Además, lo censura porque ese país sudamericano tiene un sector financiero muy grande y sofisticado que posibilita -según el informe de Beersel lavado de dinero, cuyos fondos son originarios del tráfico de narcóticos, el contrabando y otros actos de corrupción. Sin embargo, aclara que el lavado de dinero está penado en Brasil desde 1998, y que el gobierno de Brasilia implementó un sistema de informes sobre el narcotráfico desde el año pasado, en una decisión similar a la que adoptó la Argentina con la UIF (Unidad de Investigaciones Financieras).
Pero como la posición de Brasil es clave para resolver el problema en una región con posibilidades de verse envuelta en un conflicto de proporciones, a raíz de la puesta en marcha del Plan Colombia -inversión de u$s 1.300 millones para combatir al narcotráfico y erradicar la producción de droga-, el Departamento de Estado atenuó la dureza contra la gestión de Fernando Henrique Cardoso y su decisión política de haber puesto en marcha la Operación Cobra y de haber reorganizado las responsabilidades oficiales en la lucha antinarcóticos. Mediante la Operación Cobra, Brasil reforzó su frontera norte para evitar que se filtren en su territorio narcotraficantes o guerrilleros que actúan de conjunto en un amplio territorio del sur colombiano, y de colaborar con Perú con el mismo motivo.
A Uruguay, en cambio, no se lo tiene como un país productor de drogas ni tampoco sirve para el transporte de los narcóticos ilegales, pero como centro financiero regional es susceptible al posible lavado de dinero.
«Históricamente, Uruguay ha atraído los depósitos de dinero extranjeros debido a su estabilidad económica y política, el cambio libre de monedas y sus leyes de secreto bancario», sostiene el informe norteamericano.
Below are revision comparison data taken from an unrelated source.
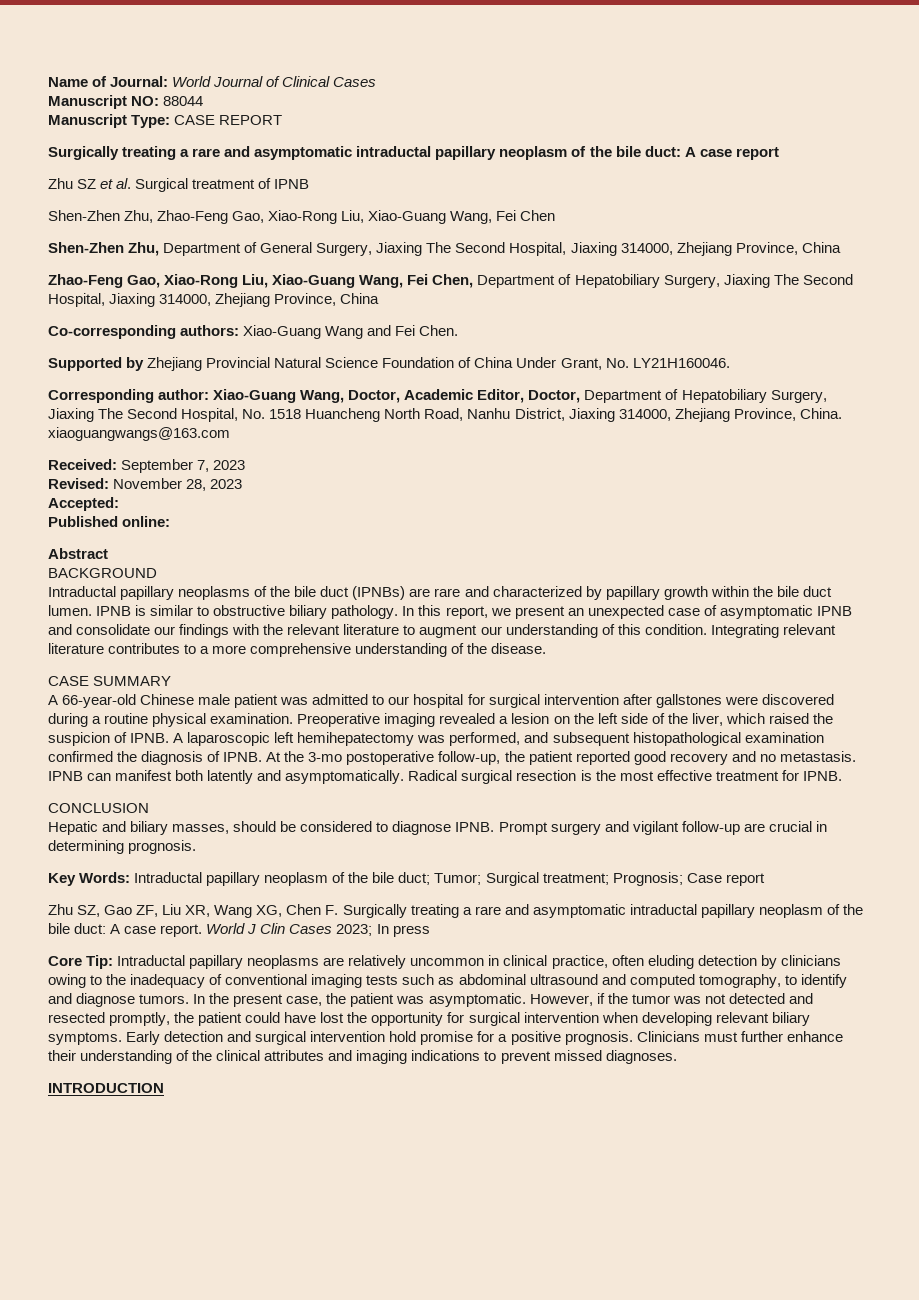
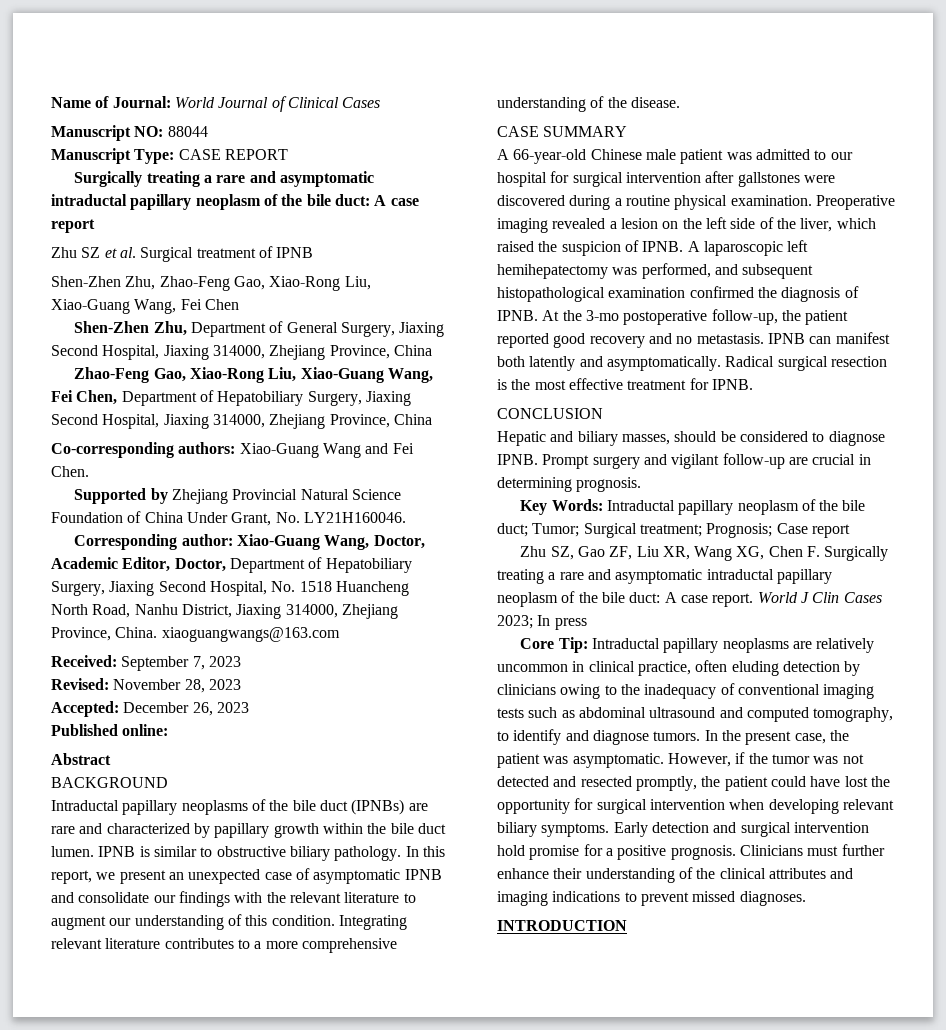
- Shen-Zhen Zhu, Department of General Surgery, Jiaxing The Second Hospital, Jiaxing 314000, Zhejiang Province, China
+ Shen-Zhen Zhu, Department of General Surgery, Jiaxing Second Hospital, Jiaxing 314000, Zhejiang Province, China
- Zhao-Feng Gao, Xiao-Rong Liu, Xiao-Guang Wang, Fei Chen, Department of Hepatobiliary Surgery, Jiaxing The Second Hospital, Jiaxing 314000, Zhejiang Province, China
+ Zhao-Feng Gao, Xiao-Rong Liu, Xiao-Guang Wang, Fei Chen, Department of Hepatobiliary Surgery, Jiaxing Second Hospital, Jiaxing 314000, Zhejiang Province, China
- Corresponding author: Xiao-Guang Wang, Doctor, Academic Editor, Doctor, Department of Hepatobiliary Surgery, Jiaxing The Second Hospital, No. 1518 Huancheng North Road, Nanhu District, Jiaxing 314000, Zhejiang Province, China. xiaoguangwangs@163.com
+ Corresponding author: Xiao-Guang Wang, Doctor, Academic Editor, Doctor, Department of Hepatobiliary Surgery, Jiaxing Second Hospital, No. 1518 Huancheng North Road, Nanhu District, Jiaxing 314000, Zhejiang Province, China. xiaoguangwangs@163.com
- Accepted:
+ Accepted: December 26, 2023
El gobierno uruguayo mantiene un estricto secreto bancario, pero debido a las presiones de Estados Unidos, en los últimos años permite que las instituciones financieras reporten cierta información al Banco Central, pero, generalmente impide que llegue a los estrados judiciales, fundamentalmente si los pedidos provienen de jueces argentinos.